少なくとも、真に「相手のために」与えることなんて人間には不可能だろうけども、与えることが「弱さ」に由来しているという考えは否定したい。

今日は考えたことがある人はそんなに少なくもないだろうというこの主題についてE.フロムさんに伺ってみました。


先日、例によって寝られなかった夜に読んだ、E.フロム著『愛するということ』からしばし長くなりますが、この「与える」ことについて書かれていた箇所を引用します。

E.フロム『愛すると言うこと』p.43-4

 商人的な性格の人はよろこんで与える。ただしそれは見返りがあるときだけである。彼にとって、与えても見返りがないというのは騙されるということである。

 非生産的な性格の人は、与えることは貧しくなることだと感じている。そのため、このタイプの人はたいてい与えることをいやがる。

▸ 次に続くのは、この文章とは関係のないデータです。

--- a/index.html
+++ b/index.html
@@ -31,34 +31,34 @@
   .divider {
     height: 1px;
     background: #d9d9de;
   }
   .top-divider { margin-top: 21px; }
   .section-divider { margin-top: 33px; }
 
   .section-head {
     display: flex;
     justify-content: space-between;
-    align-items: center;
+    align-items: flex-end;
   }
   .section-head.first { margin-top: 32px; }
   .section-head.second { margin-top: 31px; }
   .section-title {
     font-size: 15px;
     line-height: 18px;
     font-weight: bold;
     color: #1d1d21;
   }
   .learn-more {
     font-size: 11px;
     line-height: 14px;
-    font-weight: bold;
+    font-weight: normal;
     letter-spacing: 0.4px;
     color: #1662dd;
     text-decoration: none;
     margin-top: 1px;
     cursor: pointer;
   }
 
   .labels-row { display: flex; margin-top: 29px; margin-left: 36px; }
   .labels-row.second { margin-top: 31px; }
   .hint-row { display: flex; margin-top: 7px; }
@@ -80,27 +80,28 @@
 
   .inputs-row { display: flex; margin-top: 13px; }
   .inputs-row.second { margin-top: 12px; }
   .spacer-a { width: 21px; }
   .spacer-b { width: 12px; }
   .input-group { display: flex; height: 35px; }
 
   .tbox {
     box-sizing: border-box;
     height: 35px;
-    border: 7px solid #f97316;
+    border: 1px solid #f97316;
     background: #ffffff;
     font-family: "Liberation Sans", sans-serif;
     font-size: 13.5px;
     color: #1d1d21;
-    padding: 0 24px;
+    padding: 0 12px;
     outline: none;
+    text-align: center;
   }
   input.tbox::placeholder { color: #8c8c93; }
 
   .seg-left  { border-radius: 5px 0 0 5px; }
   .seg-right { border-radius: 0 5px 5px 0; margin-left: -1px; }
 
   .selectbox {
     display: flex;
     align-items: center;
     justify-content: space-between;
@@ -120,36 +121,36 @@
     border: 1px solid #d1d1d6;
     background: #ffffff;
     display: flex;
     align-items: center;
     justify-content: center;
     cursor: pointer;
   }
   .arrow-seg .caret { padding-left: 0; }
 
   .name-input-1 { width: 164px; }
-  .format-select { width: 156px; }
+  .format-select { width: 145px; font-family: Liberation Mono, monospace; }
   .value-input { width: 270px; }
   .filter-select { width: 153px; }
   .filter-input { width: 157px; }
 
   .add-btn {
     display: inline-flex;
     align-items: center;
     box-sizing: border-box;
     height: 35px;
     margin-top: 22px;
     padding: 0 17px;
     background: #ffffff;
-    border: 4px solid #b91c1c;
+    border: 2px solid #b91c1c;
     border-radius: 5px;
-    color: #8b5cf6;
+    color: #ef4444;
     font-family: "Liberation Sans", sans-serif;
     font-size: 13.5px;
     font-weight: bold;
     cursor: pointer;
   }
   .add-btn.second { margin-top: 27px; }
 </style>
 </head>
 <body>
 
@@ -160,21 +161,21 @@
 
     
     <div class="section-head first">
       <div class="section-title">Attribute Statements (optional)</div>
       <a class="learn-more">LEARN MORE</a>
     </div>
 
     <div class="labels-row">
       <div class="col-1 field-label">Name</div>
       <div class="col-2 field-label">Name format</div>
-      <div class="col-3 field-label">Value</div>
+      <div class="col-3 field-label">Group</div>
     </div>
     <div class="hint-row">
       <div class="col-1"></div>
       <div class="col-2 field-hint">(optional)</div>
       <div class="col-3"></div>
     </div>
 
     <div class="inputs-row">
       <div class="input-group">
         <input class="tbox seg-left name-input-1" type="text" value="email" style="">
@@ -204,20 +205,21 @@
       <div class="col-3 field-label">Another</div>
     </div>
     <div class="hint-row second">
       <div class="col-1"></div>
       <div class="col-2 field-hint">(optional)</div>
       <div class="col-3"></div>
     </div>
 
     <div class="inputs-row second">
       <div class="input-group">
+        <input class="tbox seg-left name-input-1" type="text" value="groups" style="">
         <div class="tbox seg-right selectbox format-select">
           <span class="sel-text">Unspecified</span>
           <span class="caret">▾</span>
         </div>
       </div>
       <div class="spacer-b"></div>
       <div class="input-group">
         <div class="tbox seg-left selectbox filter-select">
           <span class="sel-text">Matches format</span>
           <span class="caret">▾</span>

 与えることは犠牲を払うことだから美徳である、と考えている人もいる。そうした人たちに言わせると、与えることは苦痛だからこそ与えなければならないのだ。彼らによれば、犠牲を甘んじて受け入れる行為こそ、与えることの美徳があるのだ。彼らにとっては、もらうよりも与えるほうが良いという規範は、喜びを味あうよりも剥奪に堪えるほうが良いという意味なのだ。

きっと、ここまで読んでるような奇特な人は一度は考えたことのあるような話だと思います。

「自分がだれかに与えるとき、自分はその人のことを大切に思っているのではなくて、自分が孤独であることに耐えられなくて、ただ認めてほしくて、そこにいる理由が欲しくて与えているにすぎないんじゃないか・・・。」

フロムは以下のように続けます。

 生産的な性格の人にとっては、与えることはまったく違った意味をもつ。与えることは、自分のもてる力のもっとも高度な表現なのである。与えるというまさにその行為を通じて、私は自分の力、富、権力を実感する。この生命力と権力の高まりに、私は喜びを覚える。私は、自分が生命力にあふれ、惜しみなく消費し、いきいきとしているのを実感し、それゆえに喜びを覚える。与えることはもらうよりも喜ばしい。それは剥ぎ取られるからではなく、与えるという行為が自分の生命力の表現だからである。

フロムは、孤独こそが人間のすべての苦悩の根源である、と述べています。
だから、多くの<与える>は孤独を覆い隠す作業であり、「商人的な」「弱さ」なのだと思います。
しかし、<与える>はその消極的な意味を超える可能性があることをフロムは「生産的な性格の人」に認めます。

自分もそのような解答をなんとなく用意はしていたのだけども、フロムがはっきりと書いていてくれました。明快で、解りやすい。